Aufenthalt für eine Au–Pair Beschäftigung (Gilt nicht für Unionsbürger und Staatsangehörige von Island, Norwegen, Liechtenstein und der Schweiz sowie für Staatsangehörige von Australien, Neuseeland, Israel, Japan Kanada, der Republik Korea und der Vereinigten Staaten von Amerika)

Au-Pairs sind junge Menschen, die als Gegenleistung für eine begrenzte Mitwirkung an den laufenden familiären Aufgaben (leichte Hausarbeiten, Kinderbetreuung) für maximal ein Jahr in Gastfamilien aufgenommen werden, um ihre Sprachkenntnisse zu vervollständigen und ihre Allgemeinbildung durch eine bessere Kenntnis des Gastlandes zu erweitern)

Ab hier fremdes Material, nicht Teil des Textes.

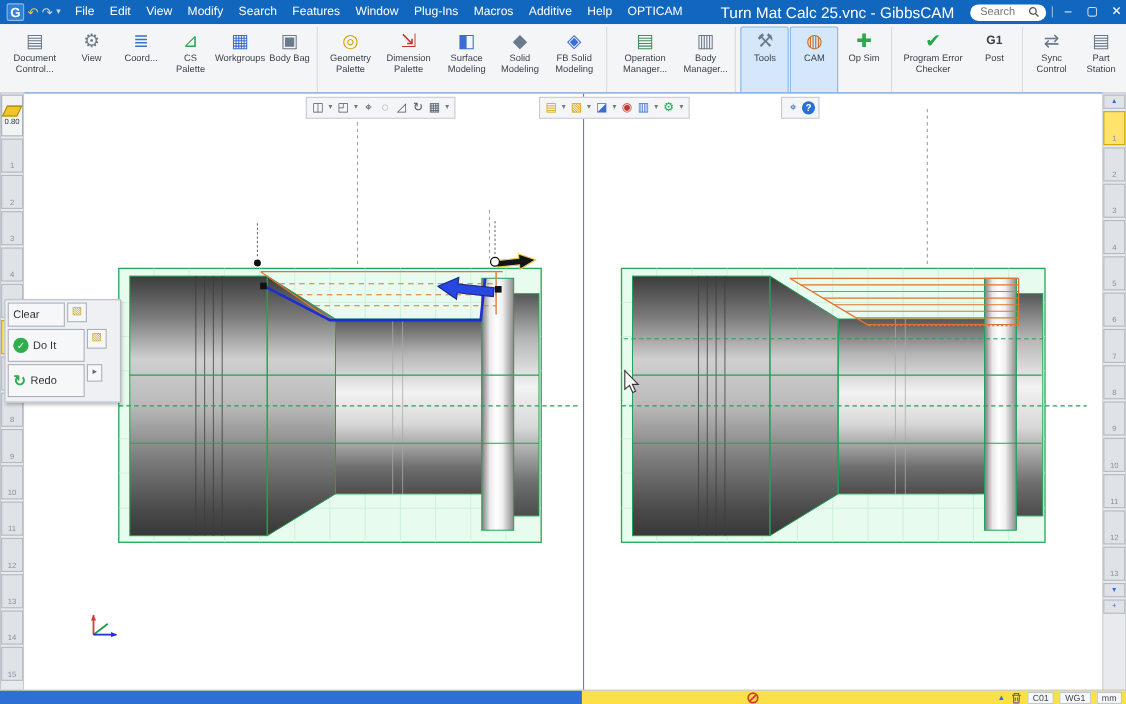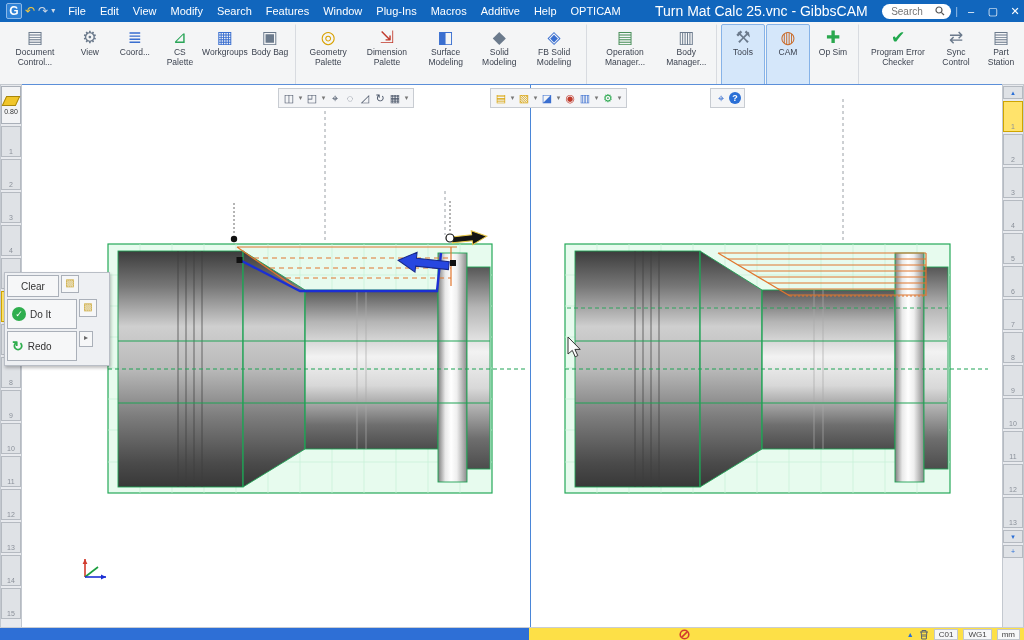"G1" div.rbtn { html: none -> <div> <span>G1</span> <span>Post</span> </div> }
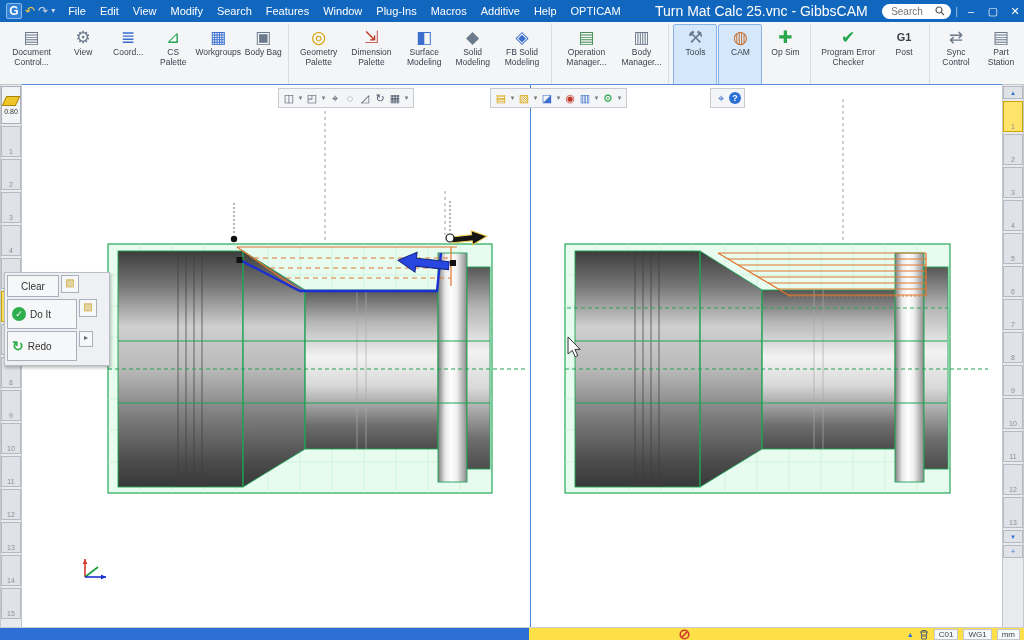"Clear" .pal-clear { justify-content: center -> none }
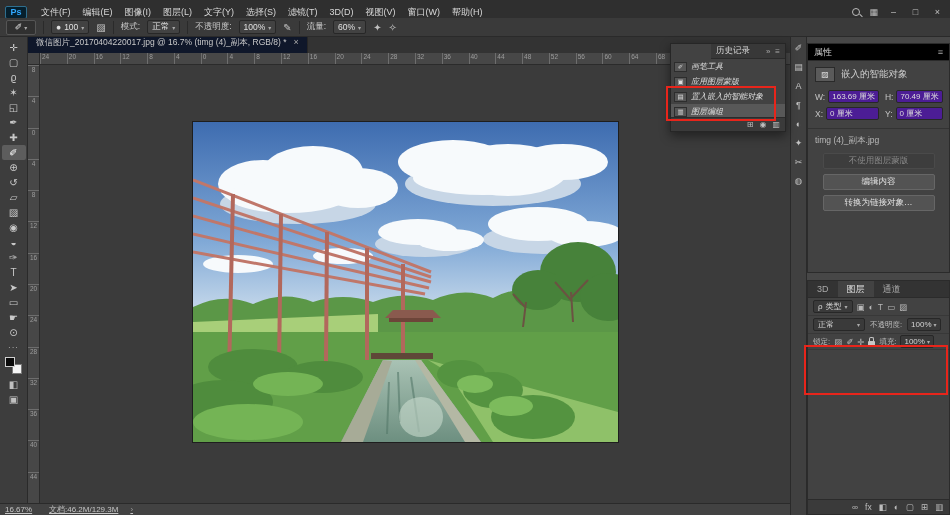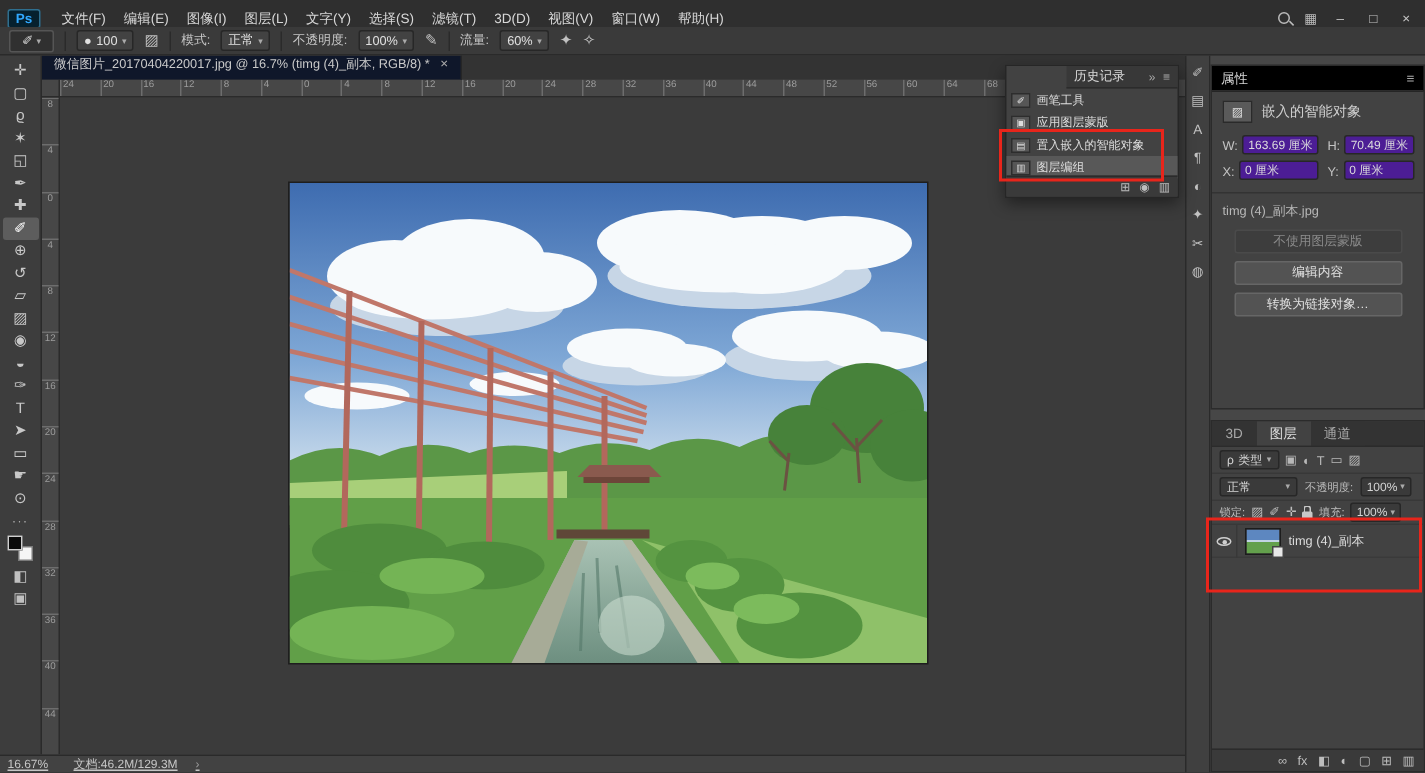"画笔工具" .h-label { font-style: none -> italic }
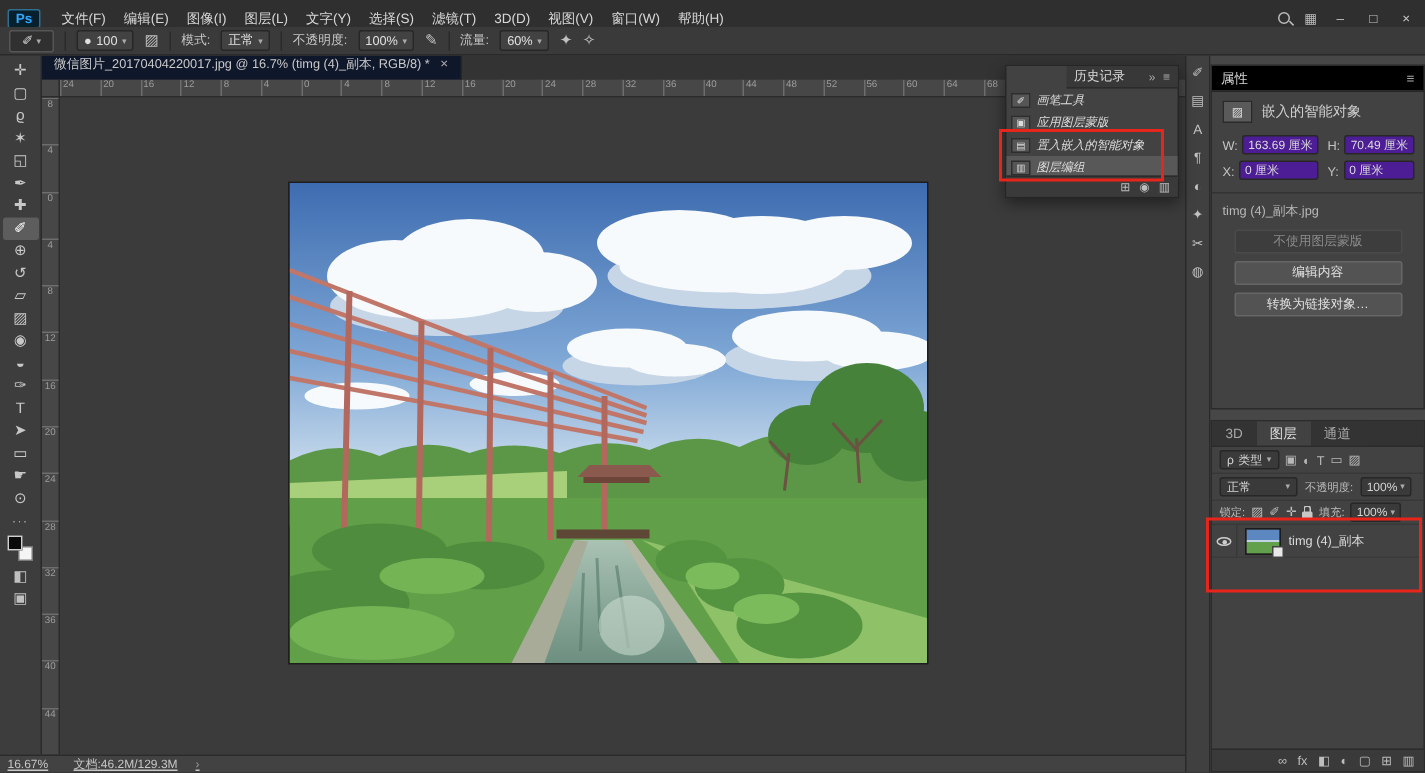"timg (4)_副本" div.layer-row { html: <div> <span> <span></span> </span> <span> <span></span> <span></span> </span> <span>timg (4)_副本</span> </div> -> none }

Für ausländische Staatsangehörige, die nicht aus der EU bzw. dem EWR stammen und die im Rahmen eines Au–Pair Aufenthaltes in die Bundesrepublik Deutschland kommen möchten, gelten die  nachfolgend aufgeführten Voraussetzungen. Weitere Informationen, z.B. über die Rechte und Pflichten der Au-Pair-Beschäftigten, erhalten Sie bei der Bundesagentur für Arbeit (siehe Link unten).

Im Rahmen des Visumsverfahrens prüft die Ausländerbehörde, soweit erforderlich, ob die Bundesagentur für Arbeit die Zustimmung zur Arbeitsaufnahme erteilt. Die Aufenthaltsdauer beträgt maximal ein Jahr; Verlängerungen oder wiederholte Au–Pair Aufenthalte sind nicht möglich. Nach der Einreise muss sich das Au–Pair anmelden und bei der Ausländerbehörde eine Aufenthaltserlaubnis beantragen. Das Au-Pair muss während des Aufenthaltes in der Bundesrepublik Deutschland krankenversichert sein und zur gesetzlichen Unfallversicherung angemeldet werden.